KARACHI, Oct 17: The Karachi Stock Exchange released its report for the year 2005 on Monday, showing number of listed companies almost static at 662, but market capitalization soaring to Rs2,361 billion at September 30, 2005, up from Rs1,723 billion at the same time last year, showing an increase of 37 per cent.

The report showed that 16 new companies were listed compared with 17 last year while new debt instruments listed stood at 6 against 5 the previous year. During the year, the KSE-100 index shot up to an all-time high of 10,303 and low of 6,220 points. The index appreciated by 41 per cent during the year.

Chairman Yasin Lakhani in his review pointed out that some of the mega offerings during the year included those of Pakistan Petroleum; Kot Addu Power and United Bank Limited. “The improved performance of the KSE can be mainly attributed to continued, consistent and positive economic policies of the government, successful privatization process, attracting foreign investors in mega projects like PTCL and National Refinery, sound monetary and fiscal policies of the SBP and the capital market reforms and development measures introduced and adopted by the KSE with full support and under the guidance of the apex regulator, SECP”, the KSE chairman stated.

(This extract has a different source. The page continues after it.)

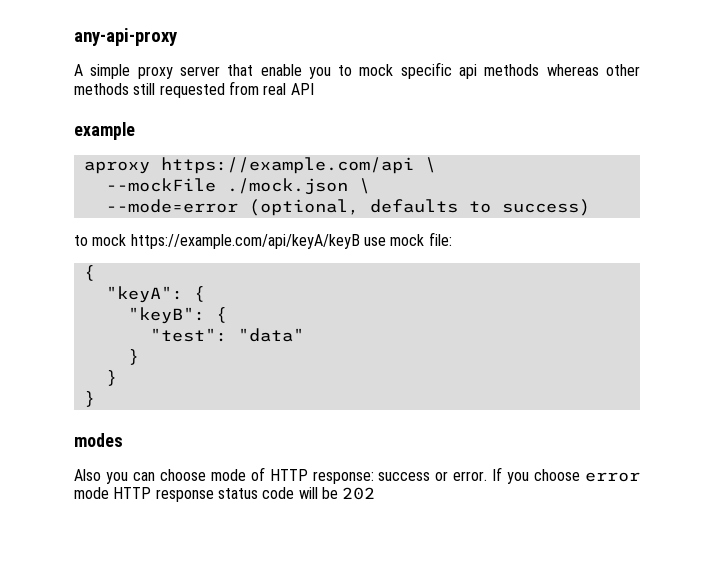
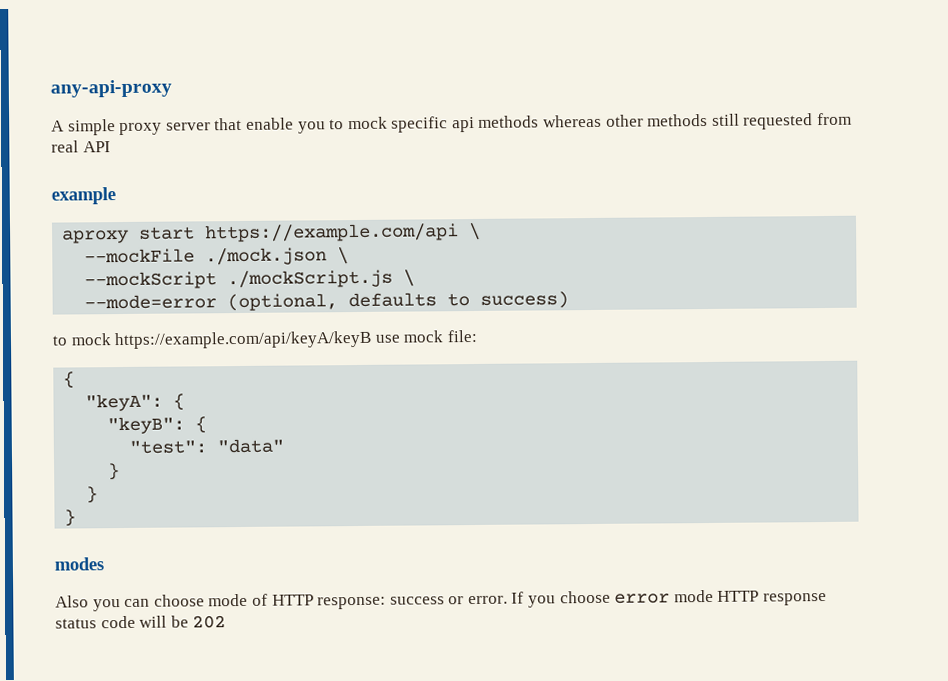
- aproxy https://example.com/api \
+ aproxy start https://example.com/api \
+ --mockScript ./mockScript.js \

Directors noted in their report that the average daily turnover of shares had remained a bit lower at 352 million compared with 389 million during last year, however, value of average daily turnover increased to Rs27.41 billion from Rs19.82 billion of the last year. “Despite the dreadful March crisis, the KSE has stood out as the ‘best performing stock market’ amongst some of the top global equity markets as per the recent analysis based on previous eight months period i.e. January-August 2005”, directors said.

The chairman as well as the directors’ in their separate report listed the tasks and challenges ahead, which included: Demutualization; new products; introduction of new index KSE-30 based on free float methodology; increasing the investor base; improvement of corporate governance; introduction of new derivative products in line with international standards, such as index futures, options, etc; future contracts with multiple durations of 30, 60 and 90 days with options of cash settlement and/or physical deliverable; promoting margin financing; cross border listing; introduction of new indices, being more market reflective; investors’ education and enhancing their awareness and reform process to be strengthened further.